In the entries below, how many lines contain the string "subtotal"? State the number and nothing else.

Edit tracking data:
%%

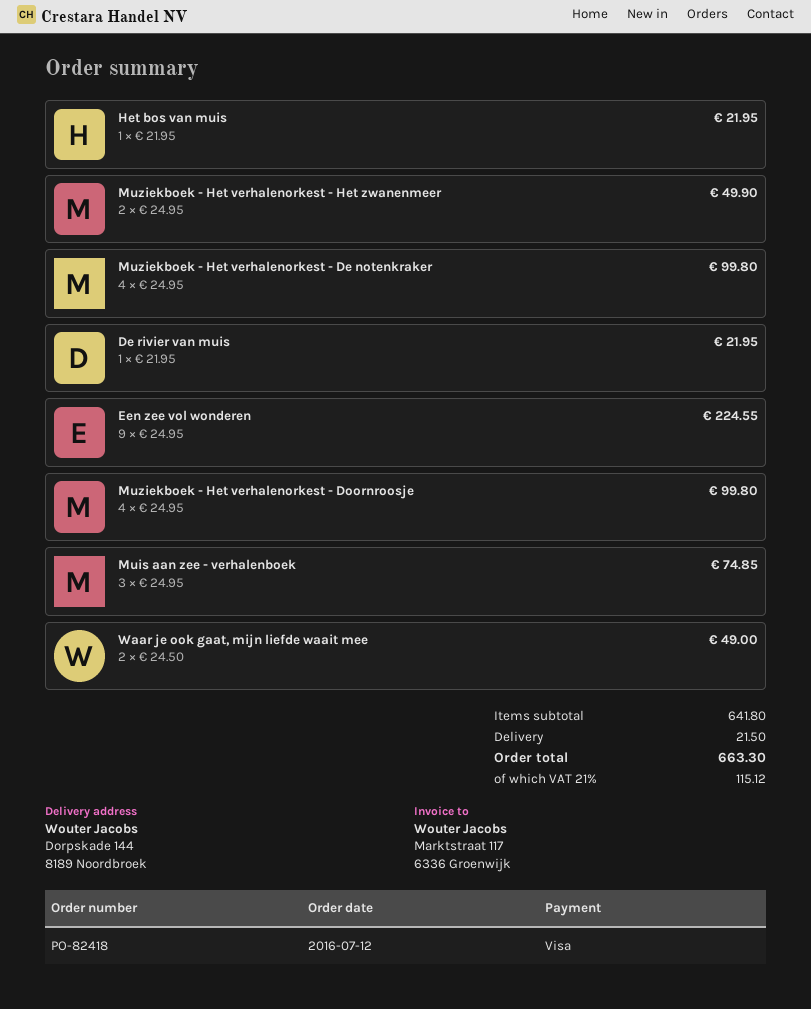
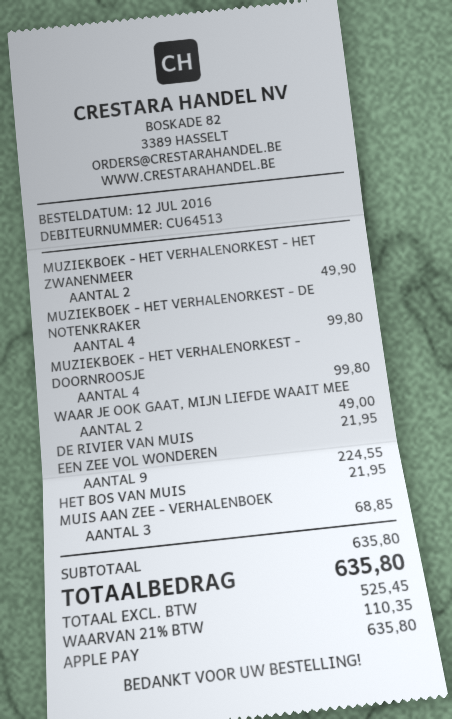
payment method: Visa -> Apple Pay
Muis aan zee - verhalenboek: 3 for 74.85 -> 3 for 68.85
subtotal: 641.80 -> 635.80
shipping: 21.50 -> none
tax: 21% = 115.12 -> 21% = 110.35
total: 663.30 -> 635.80

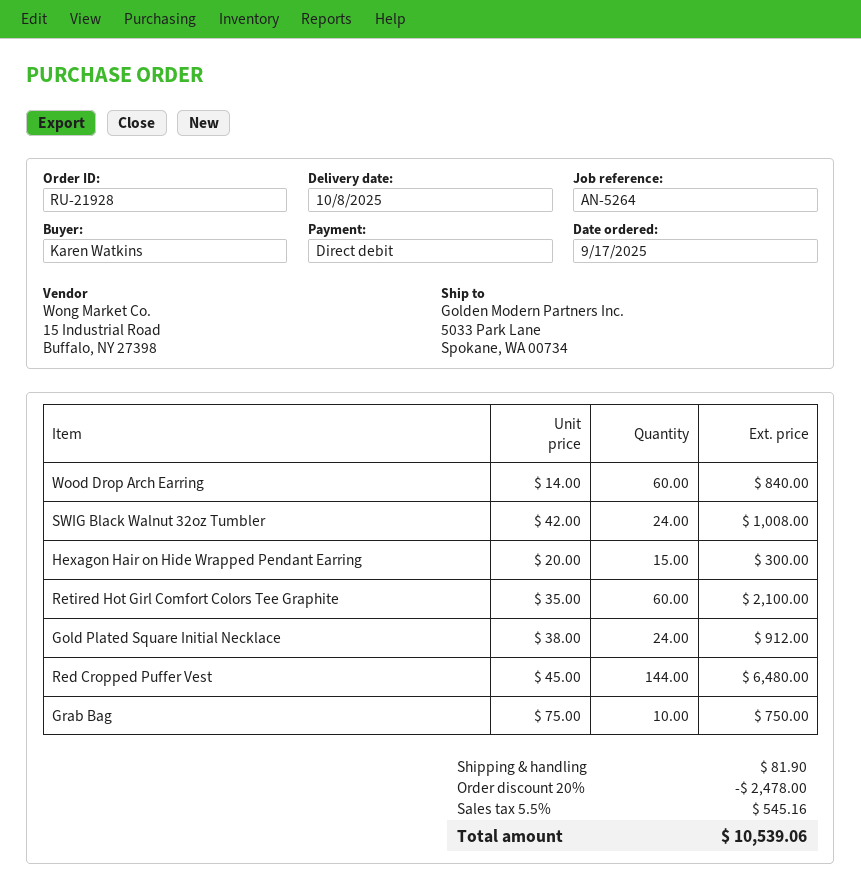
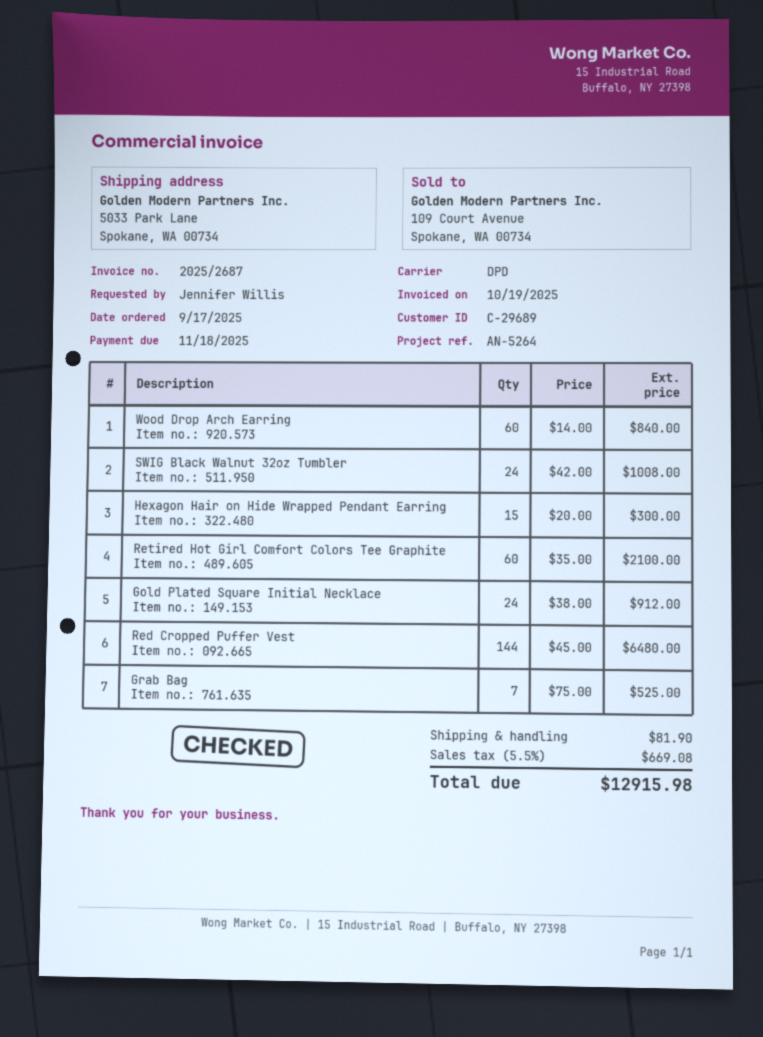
ordered by: Karen Watkins -> Jennifer Willis
Grab Bag: 10 x 75.00 = 750.00 -> 7 x 75.00 = 525.00
discount: 20% = 2478.00 -> none
tax: 5.5% = 545.16 -> 5.5% = 669.08
total: 10539.06 -> 12915.98

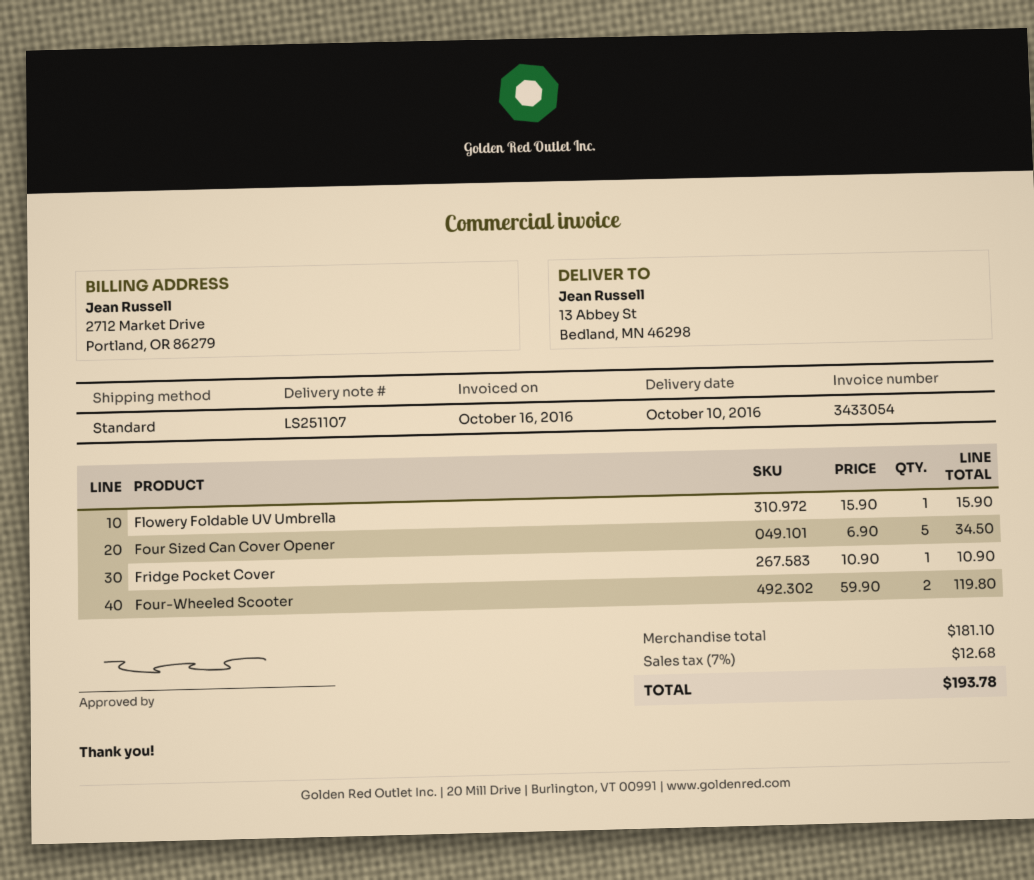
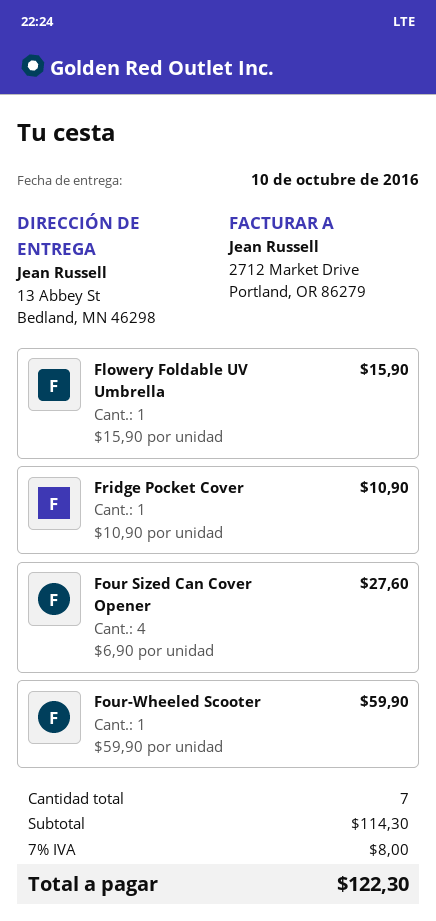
Four Sized Can Cover Opener: 5 x 6.90 = 34.50 -> 4 x 6.90 = 27.60
Four-Wheeled Scooter: 2 x 59.90 = 119.80 -> 1 x 59.90 = 59.90
subtotal: 181.10 -> 114.30
tax: 7% = 12.68 -> 7% = 8.00
total: 193.78 -> 122.30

%%

Response to the exercise: 2